Restoring Active Lifestyles

Don’t let pain or injury keep you on the sidelines of your own life.

If pain or injury is holding you back from living the life you want, SVMC Orthopedics can help. The team of board-certified providers is here to provide the individualized treatment and compassionate care you need to get back to leading the life you love. SVMC Orthopedics offers state of the art diagnostic and treatment services, including non-surgical options and same-day joint replacement. 

If you suffer from severe or chronic hip, knee, or ankle pain, total joint replacement may be the best solution. Your orthopedic surgeon will help you understand your options and how joint replacement surgery can help to not just relieve your pain, but get you back to leading a full and active life.

Whether you need a hip replacement or knee replacement, surgeries are performed at SVMC with a rehabilitation program developed in conjunction with our Sports and Therapy department. We offer both in- patient and out-patient therapy options. Some patients are able to return home from a joint replacement surgery on the same day. For patients requiring additional recovery time, the Centers for Living & Rehabilitation (CLR) located on our campus can provide additional extra nursing care and therapy before returning home to fully independent care.

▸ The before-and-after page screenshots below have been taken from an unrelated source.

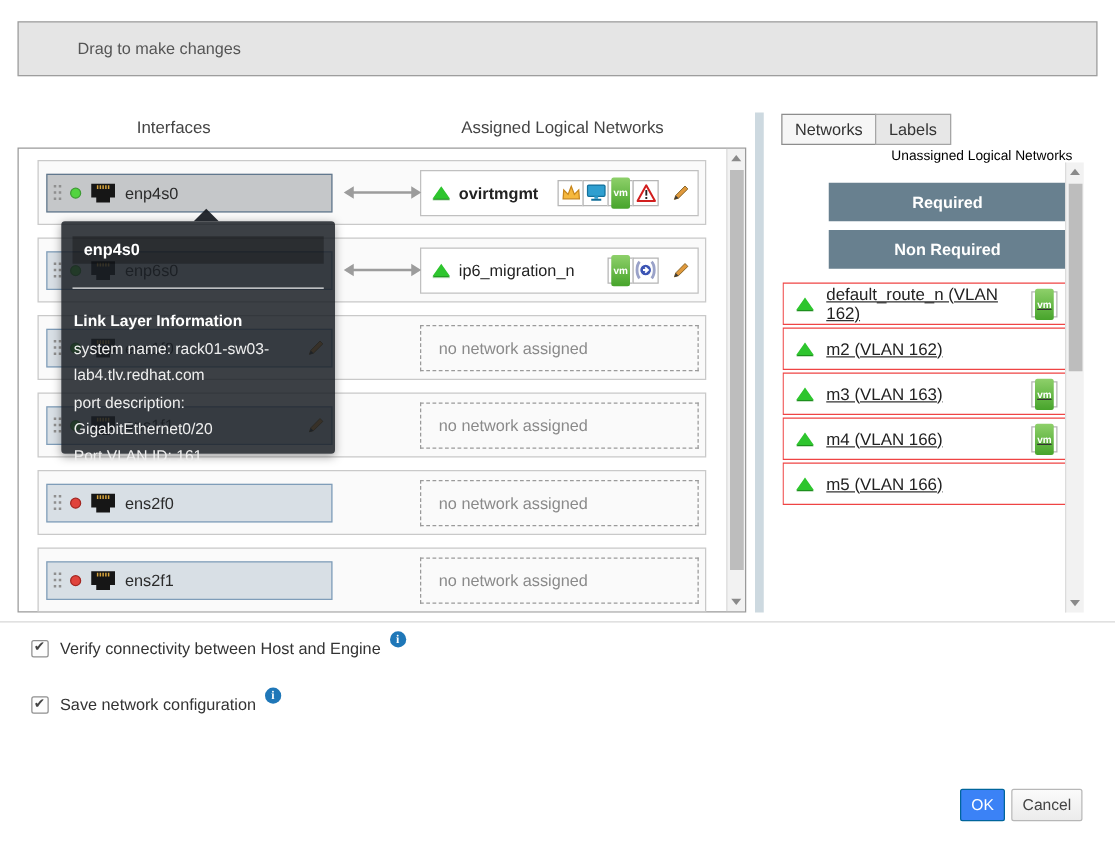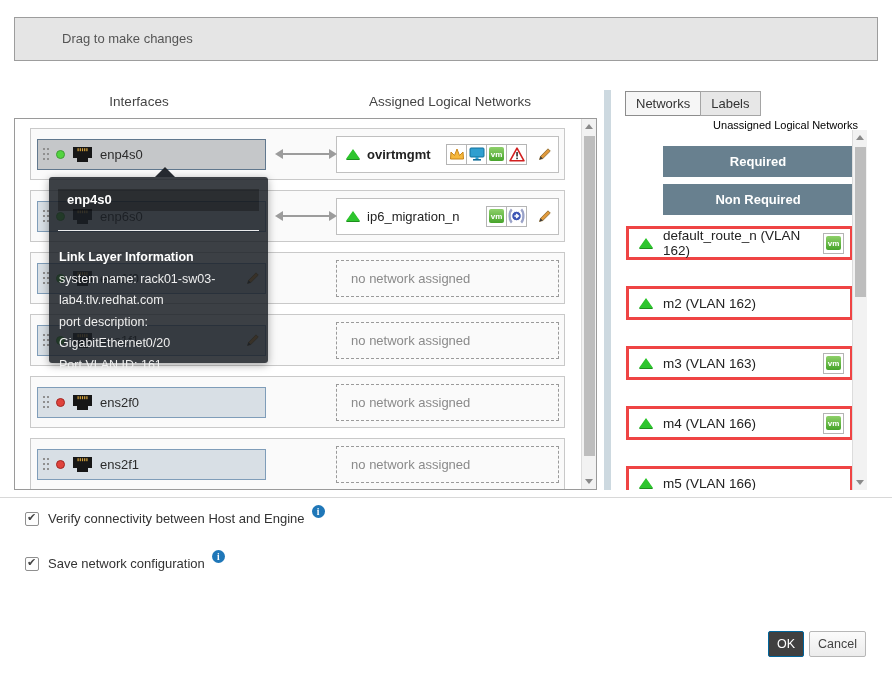"vm" .vm-inner { height: 14px -> 25px }
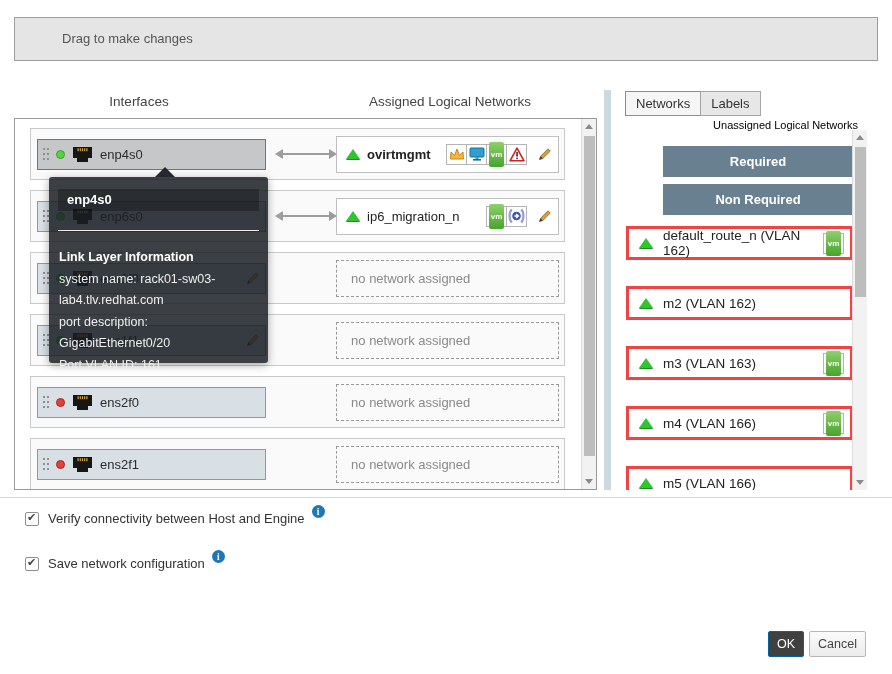"default_route_n (VLAN 162)" .net-item { border: 3px solid #ef4444 -> 1px solid #ef4444; margin-bottom: 26px -> 2px; text-decoration: none -> underline }
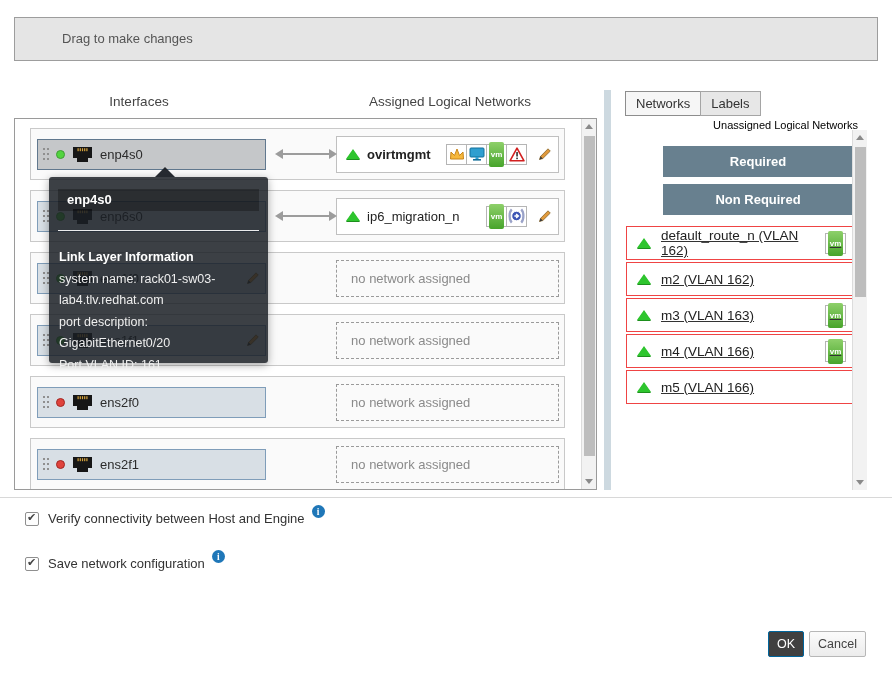"OK" .btn-ok { background: #404040 -> #3b82f6 }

Because getting back to living is the ultimate goal of spinal surgery, the reduced recovery time required by minimally invasive surgery makes it an ideal option for many. 

At SVMC, you’ll be treated by a fellowship-trained orthopedic surgeon extensively trained in performing minimally invasive spine procedures and creating customized treatment plans. In some cases, you’ll be up and about in a few hours and back to work in a matter of days or weeks, not months.

Injuries to the rotator cuff are not only painful, they can be life limiting. When possible, the fellowship-trained surgeons at SVMC will attempt to treat your injury through non-surgical means, which may include physical therapy, medication, or injections. If those efforts are unsuccessful, your physician may recommend surgery here at SVMC. Utilizing the latest in arthroscopic technology, your repair can be made with only a slight incision, reducing your recovery time and chance of infection.  For more complicated injuries, a more involved surgery or even joint replacement may be necessary.

Regardless of your procedure, your care will continue post-surgery with a comprehensive rehabilitation plan developed in conjunction with our Physical Therapy department.

In addition to being delicate and complex, your hands and wrists are essential to your daily life. At SVMC, we appreciate that an injury or problem can limit your ability to work, play, and generally enjoy life. From fractures and arthritis to deformities and carpal tunnel syndrome, our providers can care for you. They can create a custom treatment plan using the most advanced surgical techniques, devices, and rehabilitation programs to help you maximize function and minimize pain for the best results possible.

The average person experiences two bone fractures in their lifetime. But as common as they are, every fracture is unique. From complex and stress to oblique and greenstick, at SVMC we diagnose and treat fractures with the specific cause and needs of the patient in mind. On-site imaging technology allows us to quickly assess your need and move quickly to begin the mending process. Depending upon the nature and cause of your injury, we may develop a continuing care plan to reduce or eliminate the chance of future injury.

Whether you’re a competitive athlete or a weekend warrior, our board-certified, fellowship-trained sports medicine specialists can help relieve your pain and get you back in the game or back to your everyday routine.

Our first approach is always conservative, meaning you won’t endure unnecessary treatments or care for your injury. We use the latest techniques and methods to resolve your issue in a manner that’s appropriate for you and your lifestyle.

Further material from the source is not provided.